Das Städtchen Weinheim liegt langgestreckt am Fuße der Bergstraße, vorzugsweise bewohnt von wohlhabenden Ackerbürgern, deren Felder und Weinberge sich auf den Abhängen hin bis zu der mit alten Walnußbäumen und edlen Kastanien bepflanzten Chaussee der Bergstraße und der etwas weiterhin vorüberziehenden Eisenbahn ausdehnen. Unmittelbar über der Stadt erhebt sich die malerische Burgruine der alten Windeck, des einstigen Sitzes eines längst ausgestorbenen ritterlichen Geschlechts; unmittelbar neben der Stadt liegt ein Schloß des Grafen Waldner von Freundstein und in einiger Entfernung weiter die Besitzung der alten Gräfin Waldburg, auf der die Saxoborussen früher vielfach verkehrt und von der sie einst die wilde Rückfahrt nach Heidelberg gemacht hatten, bei der Fräulein von Herbingen und Frau von Wartenstein mit ihren Wagen umgeworfen wurden. Alle herrschaftlichen Besitzungen dieser Gegend, in der mutmaßlich die ersten Zusammenstöße mit den preußischen und Reichstruppen stattfinden mußten, standen jetzt leer, im übrigen aber zeigte das Städtchen durchaus nicht den unruhig revolutionären Charakter, wie der größte Teil des übrigen badischen Landes; denn die verschiedenen Corps der Revolutionsarmee waren an den größeren Waffenplätzen zusammengezogen, und hier in dieser Gegend zeigten sich nur selten einzelne von Heidelberg herüberkommende Freischärler, die irgend einen Urlaubstag zu einem Ausflug auf der Bergstraße benutzten. Wenn auch abends in den Bierstuben ein lauteres Treiben als sonst stattfand, da auch die kleinen Ackerbürger, von dem Wehen des Zeitsturms berührt, lebhaft die Tagesereignisse und die Möglichkeiten der Zukunft besprachen, so ging doch im allgemeinen die ganze Einwohnerschaft ruhig ihrer gewohnten Beschäftigung nach, und wenn man die Leute so friedlich und fleißig auf ihren Feldern arbeiten sah, so hätte man kaum glauben mögen, daß ringsumher die Flammen der revolutionären Bewegung immer höher aufloderten.

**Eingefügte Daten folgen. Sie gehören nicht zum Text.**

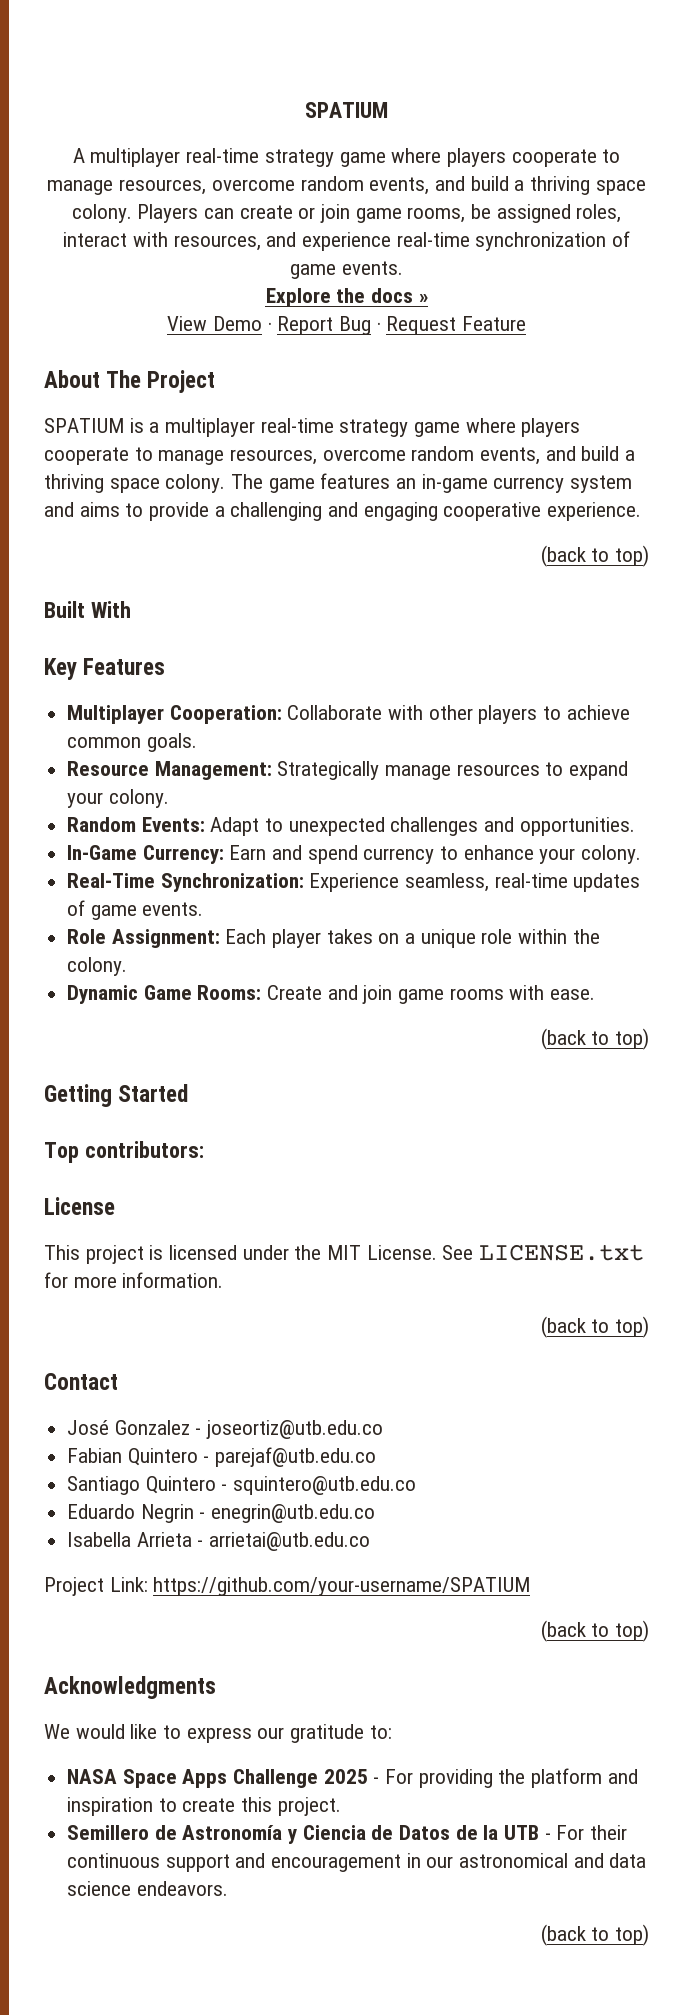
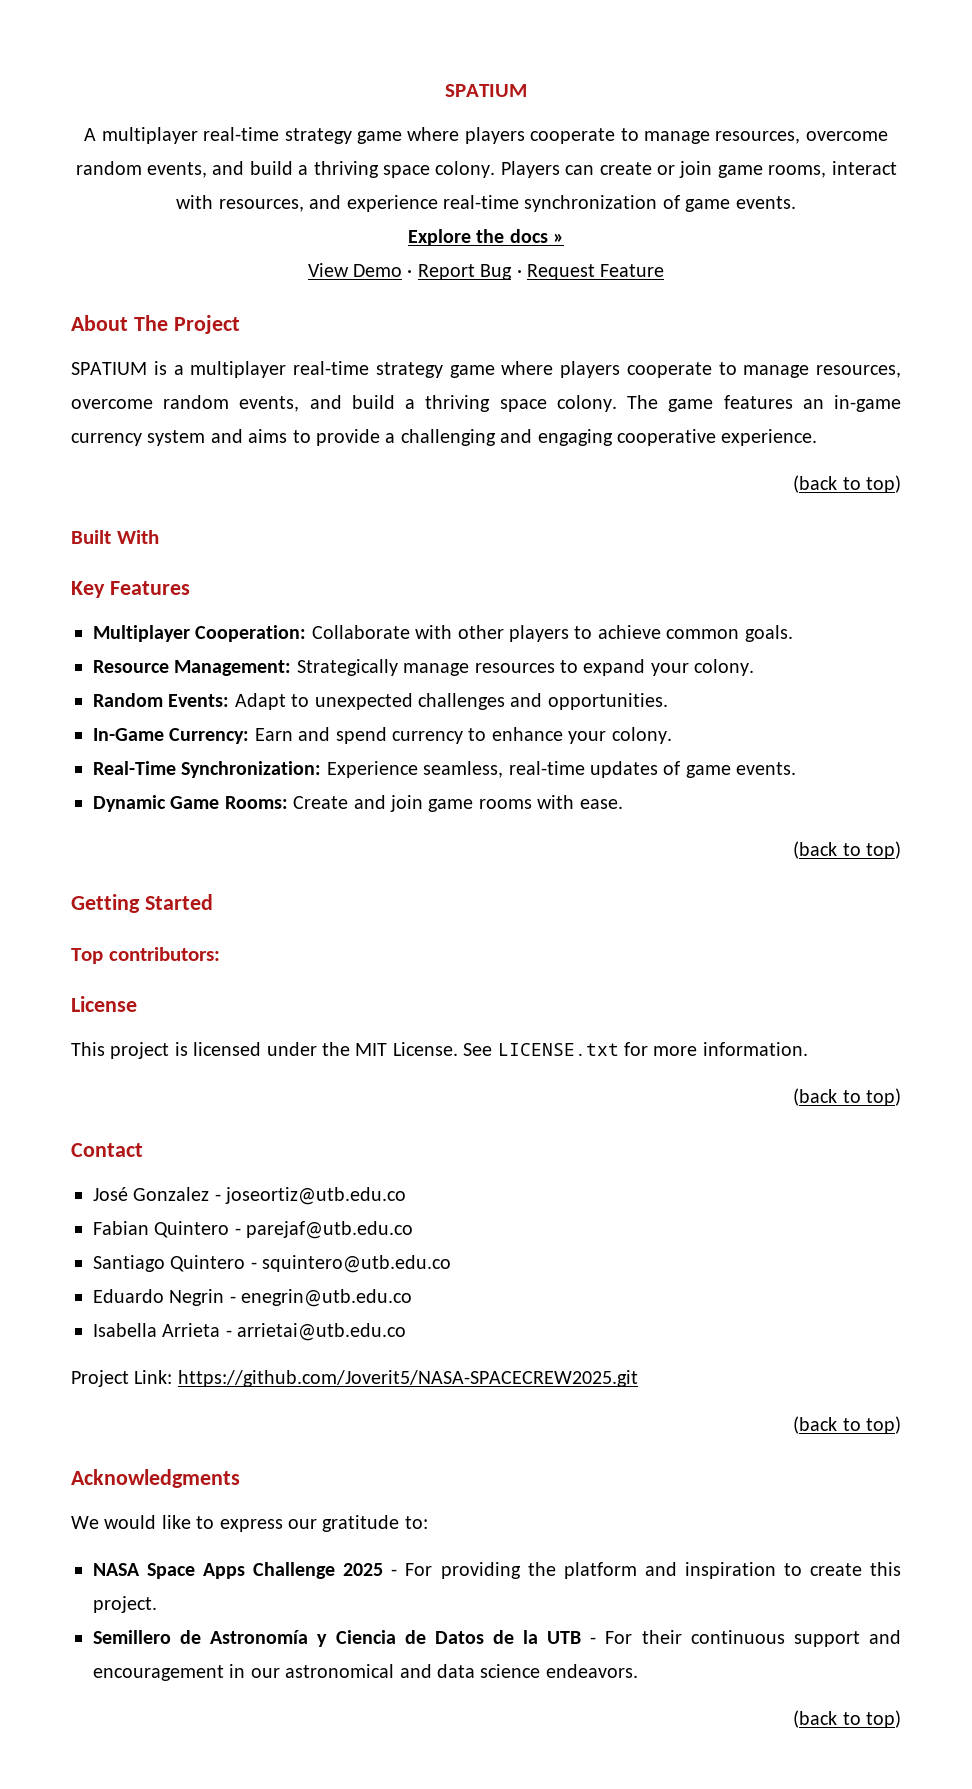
- Players can create or join game rooms, be assigned roles, interact with resources, and experience real-time synchronization of game events.
+ Players can create or join game rooms, interact with resources, and experience real-time synchronization of game events.
- Role Assignment: Each player takes on a unique role within the colony.
- Project Link: https://github.com/your-username/SPATIUM
+ Project Link: https://github.com/Joverit5/NASA-SPACECREW2025.git

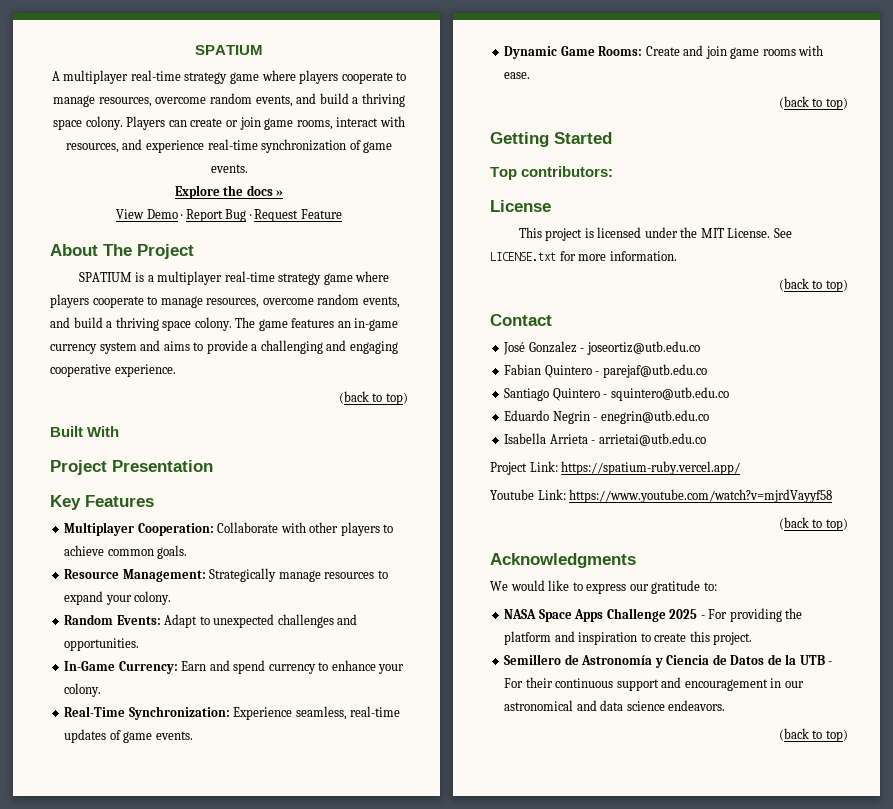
+ Project Presentation
- Project Link: https://github.com/Joverit5/NASA-SPACECREW2025.git
+ Project Link: https://spatium-ruby.vercel.app/
+ Youtube Link: https://www.youtube.com/watch?v=mjrdVayyf58

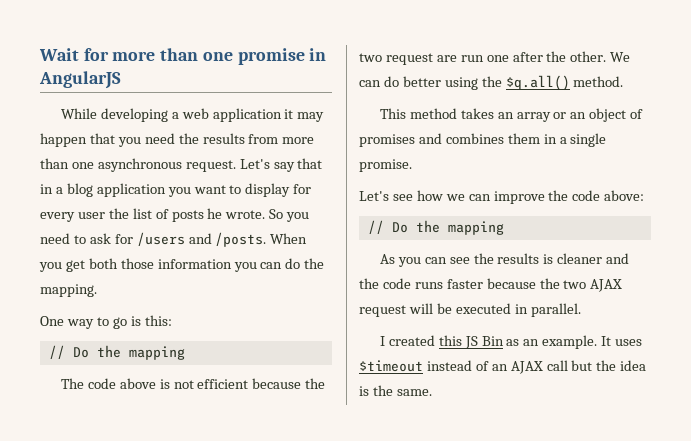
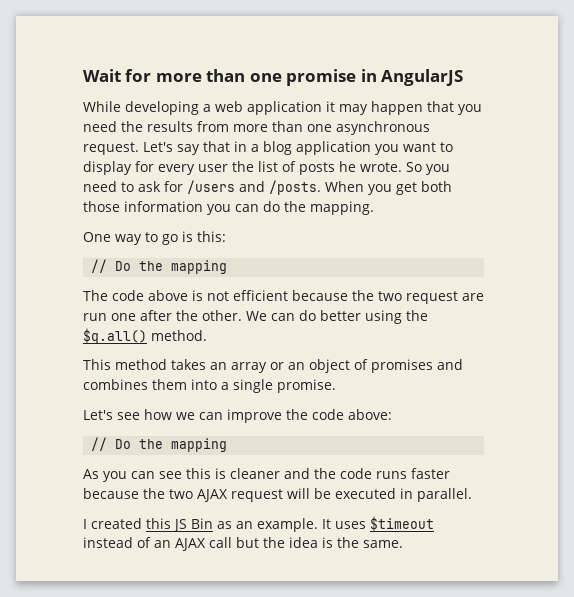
- This method takes an array or an object of promises and combines them in a single promise.
+ This method takes an array or an object of promises and combines them into a single promise.
- As you can see the results is cleaner and the code runs faster because the two AJAX request will be executed in parallel.
+ As you can see this is cleaner and the code runs faster because the two AJAX request will be executed in parallel.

Seitwärts von der Stadt, nach der Bergstraße zu, inmitten eines wohlgepflegten, schattigen Gartens, rings von Weinbergen umgeben, lag ein großes, freundliches Haus, in dem der Doktor Binzer eine Wasserheilanstalt nach dem Muster des Naturarztes Prießnitz in Gräfenberg eingerichtet hatte, während Doktor Binzer selbst eine hübsche Villa, etwa hundert Schritte von seiner Anstalt, bewohnte. Nach dieser Anstalt ließ Graf Steinborn, der in dem ersten Wagen saß, den seltsamen Zug heranführen. Neugierige Gesichter erschienen an allen Fenstern, um sich bei dem Anblick der bis an die Zähne bewaffneten Freischärler, die mit aufgepflanzten Bajonetten die Rückplätze der Wagen einnahmen, sogleich wieder ängstlich zurückzuziehen.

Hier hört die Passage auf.